Нужно отдать должное личному составу БАО. Буквально за несколько ночных часов они не только подготовили площадку для взлета и посадки самолетов, но и сумели подвезти сюда в достаточном количестве горючее, боеприпасы, маскировочные средства, устроили сносное жилье для летчиков, оборудовали столовую.

Необходимо отметить, что на всем протяжении Львовско-Сандомирской операции мы ни в чем не ощущали недостатка, хотя бои продолжались уже второй месяц. Даже трудно представить, какой объем работы выполняли наши тыловые части и подразделения. Сколько одного горючего понадобилось для танковых армий, авиационных корпусов, огромной массы автомобилей! Органы снабжения работали безупречно во всех звеньях. Как бы быстро ни шли вперед войска, как бы часто ни меняли мы аэродромы – боевые действия сполна обеспечивались всем необходимым.

Несколько дней мы летали с этого маленького "самодельного" аэродромчика. К Сандомиру подтянули зенитную артиллерию, добавили истребительной авиации, и фашистские самолеты все реже совершали налеты.

Несколько раз по приказанию генерала Баранчука я летал на разведку, на поиски артиллерийской позиции, с которой обстреливали аэродром Мелец. Ходил на юг, в направлении Тарнува, и за Вислу тоже. Искал ее в населенных пунктах и рядом с ними, искал по лесам, но все безуспешно. Однако обстрелы вскоре прекратились, и мы вернулись на аэродром.

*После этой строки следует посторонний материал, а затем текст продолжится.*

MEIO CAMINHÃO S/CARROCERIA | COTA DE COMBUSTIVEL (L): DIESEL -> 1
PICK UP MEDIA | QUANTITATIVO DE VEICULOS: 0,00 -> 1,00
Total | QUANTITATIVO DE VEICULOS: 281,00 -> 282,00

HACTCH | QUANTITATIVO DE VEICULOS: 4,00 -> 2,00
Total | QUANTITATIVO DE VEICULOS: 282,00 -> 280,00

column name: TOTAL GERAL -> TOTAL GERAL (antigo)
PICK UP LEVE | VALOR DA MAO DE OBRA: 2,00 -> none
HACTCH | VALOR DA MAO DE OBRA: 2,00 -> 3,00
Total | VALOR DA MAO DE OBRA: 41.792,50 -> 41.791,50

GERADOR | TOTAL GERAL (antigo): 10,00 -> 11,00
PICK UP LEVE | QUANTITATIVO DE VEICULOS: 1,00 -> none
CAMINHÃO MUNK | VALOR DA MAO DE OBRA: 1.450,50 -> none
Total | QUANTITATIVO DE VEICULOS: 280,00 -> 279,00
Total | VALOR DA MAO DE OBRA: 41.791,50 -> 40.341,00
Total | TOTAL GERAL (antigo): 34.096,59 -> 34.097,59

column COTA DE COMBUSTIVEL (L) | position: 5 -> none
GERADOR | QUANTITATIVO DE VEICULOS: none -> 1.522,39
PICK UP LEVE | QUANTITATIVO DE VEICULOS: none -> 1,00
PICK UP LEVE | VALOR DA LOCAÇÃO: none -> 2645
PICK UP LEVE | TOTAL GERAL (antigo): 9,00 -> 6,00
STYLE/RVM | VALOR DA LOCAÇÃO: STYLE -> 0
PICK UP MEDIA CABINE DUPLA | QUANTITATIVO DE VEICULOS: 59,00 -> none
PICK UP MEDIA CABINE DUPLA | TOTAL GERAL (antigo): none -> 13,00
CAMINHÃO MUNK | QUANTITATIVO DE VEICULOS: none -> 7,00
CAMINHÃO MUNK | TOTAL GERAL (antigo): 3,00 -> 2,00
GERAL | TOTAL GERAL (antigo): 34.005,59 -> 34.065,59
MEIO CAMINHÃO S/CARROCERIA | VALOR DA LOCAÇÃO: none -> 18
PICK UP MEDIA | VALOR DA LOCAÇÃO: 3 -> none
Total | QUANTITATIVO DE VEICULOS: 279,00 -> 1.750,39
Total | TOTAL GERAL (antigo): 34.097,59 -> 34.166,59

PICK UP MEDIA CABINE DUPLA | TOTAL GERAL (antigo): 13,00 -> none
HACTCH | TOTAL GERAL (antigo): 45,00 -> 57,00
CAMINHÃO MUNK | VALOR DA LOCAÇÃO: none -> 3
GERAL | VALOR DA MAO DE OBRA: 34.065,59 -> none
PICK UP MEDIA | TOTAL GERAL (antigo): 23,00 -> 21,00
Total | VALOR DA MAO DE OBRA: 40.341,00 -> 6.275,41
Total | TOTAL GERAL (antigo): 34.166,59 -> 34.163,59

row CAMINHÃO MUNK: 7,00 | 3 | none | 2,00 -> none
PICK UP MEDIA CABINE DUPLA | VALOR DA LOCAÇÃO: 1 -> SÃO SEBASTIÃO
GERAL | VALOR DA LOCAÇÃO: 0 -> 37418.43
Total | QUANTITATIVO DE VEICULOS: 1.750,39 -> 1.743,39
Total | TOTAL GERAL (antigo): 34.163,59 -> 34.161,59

Наши войска укрепляли позиции на плацдарме. Войска фронта накапливали силы для нового наступления. Авиационные части усиленно занимались вводом в строй молодых летчиков, несли боевое дежурство, прикрывали с воздуха позиции своих войск. В воздухе стало намного спокойнее.

К этому времени были награждены многие участники боев за Сандомирский плацдарм. Большинство летчиков нашего полка получили боевые ордена, в том числе и я был удостоен ордена Отечественной войны I степени.

С большой радостью личный состав встретил известие о присвоении полку наименования Сандомирский. Такой чести удостаивались наиболее отличившиеся части и соединения. Около трех десятков самолетов противника уничтожили летчики нашего, 152-го гвардейского истребительного авиационного полка над польской землей.

Впереди ждали новые бои, и мы усиленно готовились к ним. Возвратился из Москвы Сергей Данилович Луганский. Оказывается, командира вызвали для того, чтобы сделать его бюст с натуры. Партия и правительство приняли решение увековечить имена дважды Героев Советского Союза.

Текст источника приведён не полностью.